- TASK INSTRUCTIONS -
Output all of the data exactly as it appears, but leave out any pictures it contains.

- ENTRIES SHOWN -
------

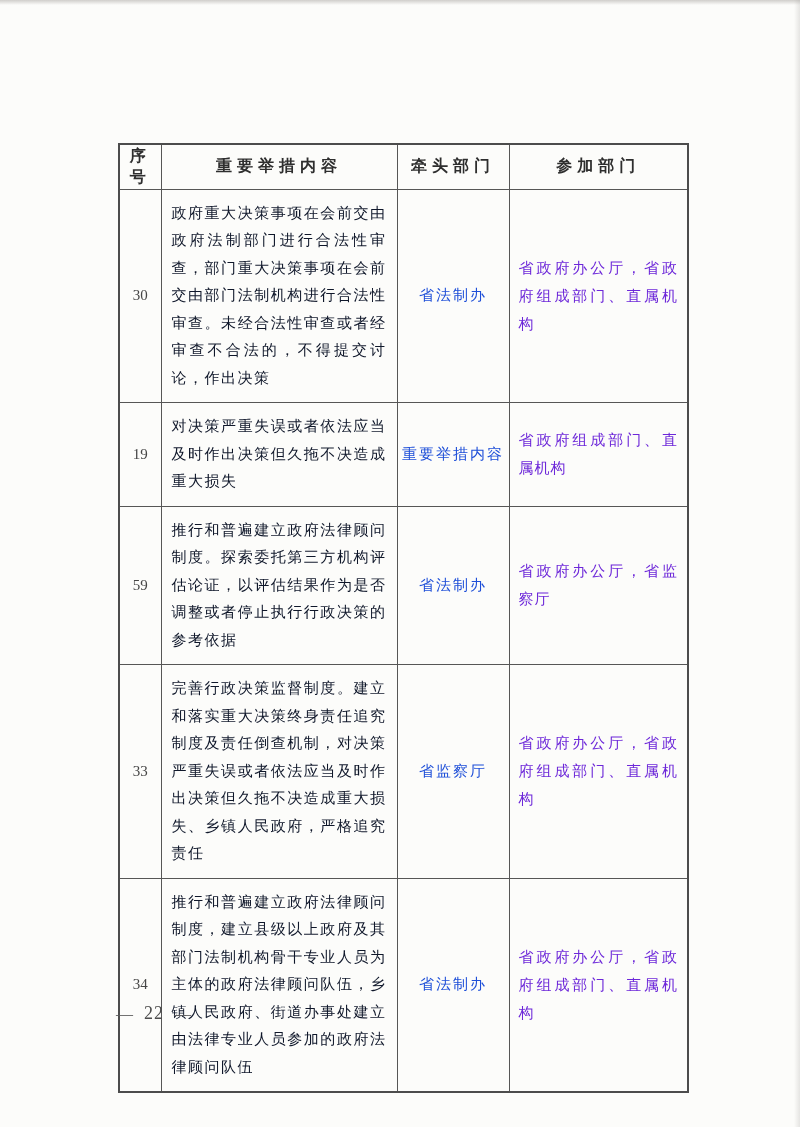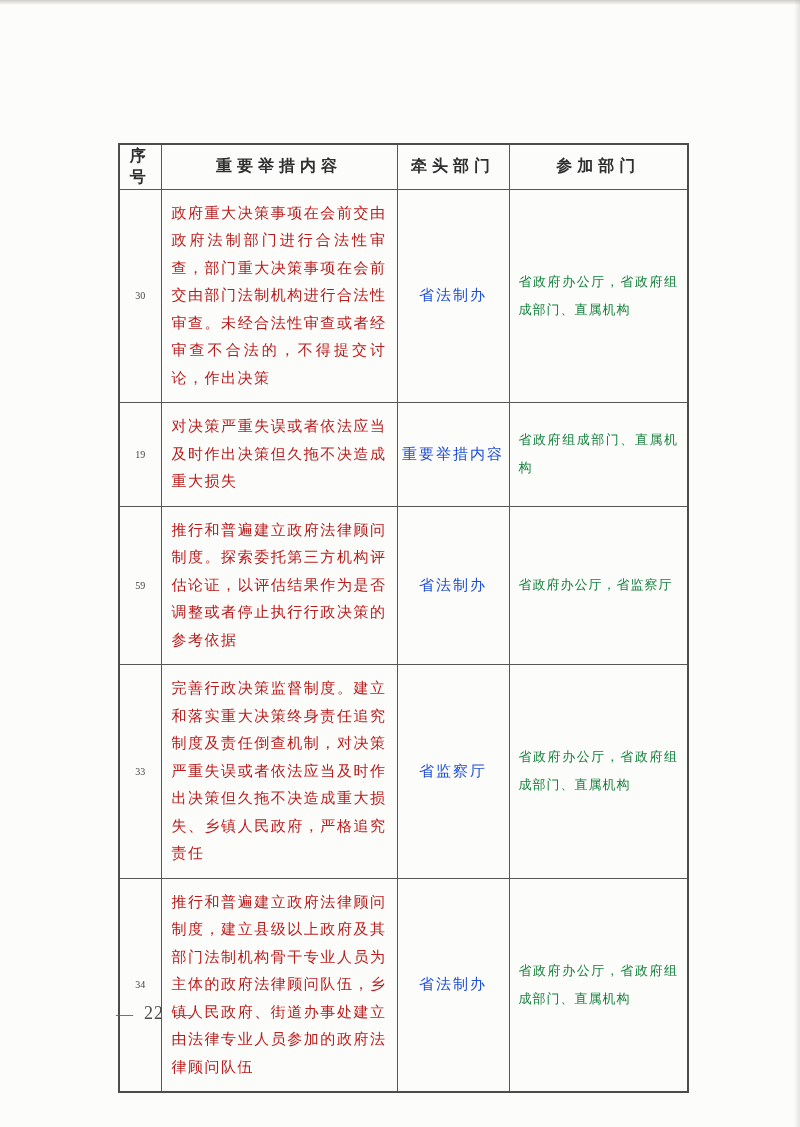--- a/index.html
+++ b/index.html
@@ -58,7 +58,7 @@
     letter-spacing: 1.5px;
     text-align: justify;
     text-justify: inter-character;
-    color: #b91c1c;
+    color: #0f172a;
   }
   td.cell-lead {
     text-align: center;

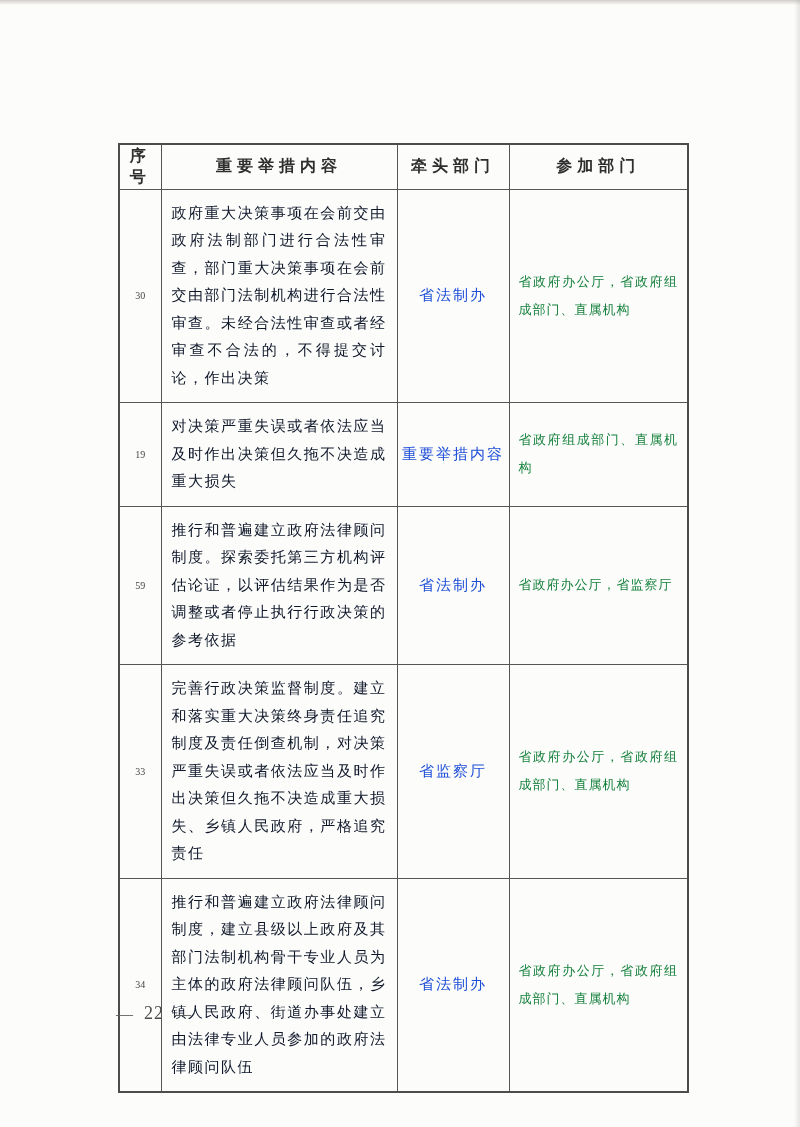--- a/index.html
+++ b/index.html
@@ -68,12 +68,12 @@
   }
   td.cell-part {
     padding: 10px 9px;
-    font-size: 13px;
+    font-size: 15px;
     line-height: 28px;
     letter-spacing: 1px;
     text-align: justify;
     text-justify: inter-character;
-    color: #15803d;
+    color: #6d28d9;
   }
   .page-footer {
     position: absolute;

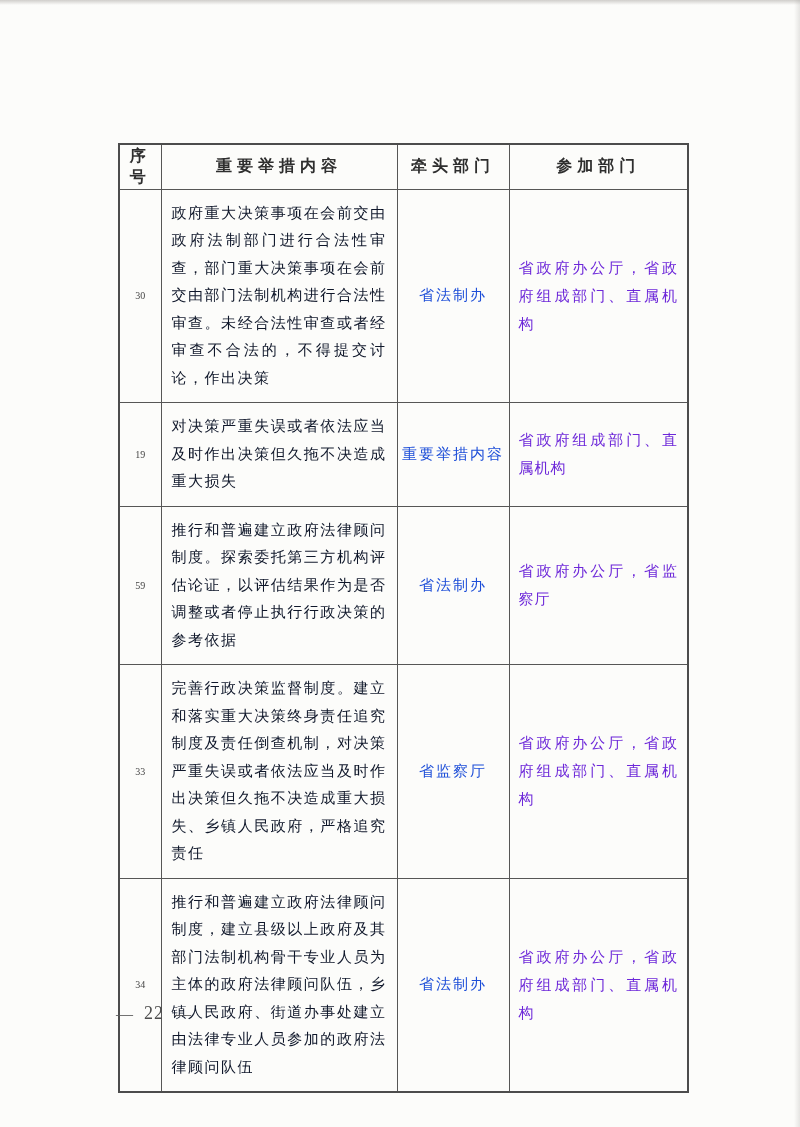--- a/index.html
+++ b/index.html
@@ -48,7 +48,7 @@
   }
   td.cell-no {
     text-align: center;
-    font-size: 10px;
+    font-size: 15px;
     color: #454545;
   }
   td.cell-content {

------

- RESULT FOR THIS TASK -
--- a/index.html
+++ b/index.html
@@ -58,7 +58,7 @@
     letter-spacing: 1.5px;
     text-align: justify;
     text-justify: inter-character;
-    color: #b91c1c;
+    color: #0f172a;
   }
   td.cell-lead {
     text-align: center;

--- a/index.html
+++ b/index.html
@@ -68,12 +68,12 @@
   }
   td.cell-part {
     padding: 10px 9px;
-    font-size: 13px;
+    font-size: 15px;
     line-height: 28px;
     letter-spacing: 1px;
     text-align: justify;
     text-justify: inter-character;
-    color: #15803d;
+    color: #6d28d9;
   }
   .page-footer {
     position: absolute;

--- a/index.html
+++ b/index.html
@@ -48,7 +48,7 @@
   }
   td.cell-no {
     text-align: center;
-    font-size: 10px;
+    font-size: 15px;
     color: #454545;
   }
   td.cell-content {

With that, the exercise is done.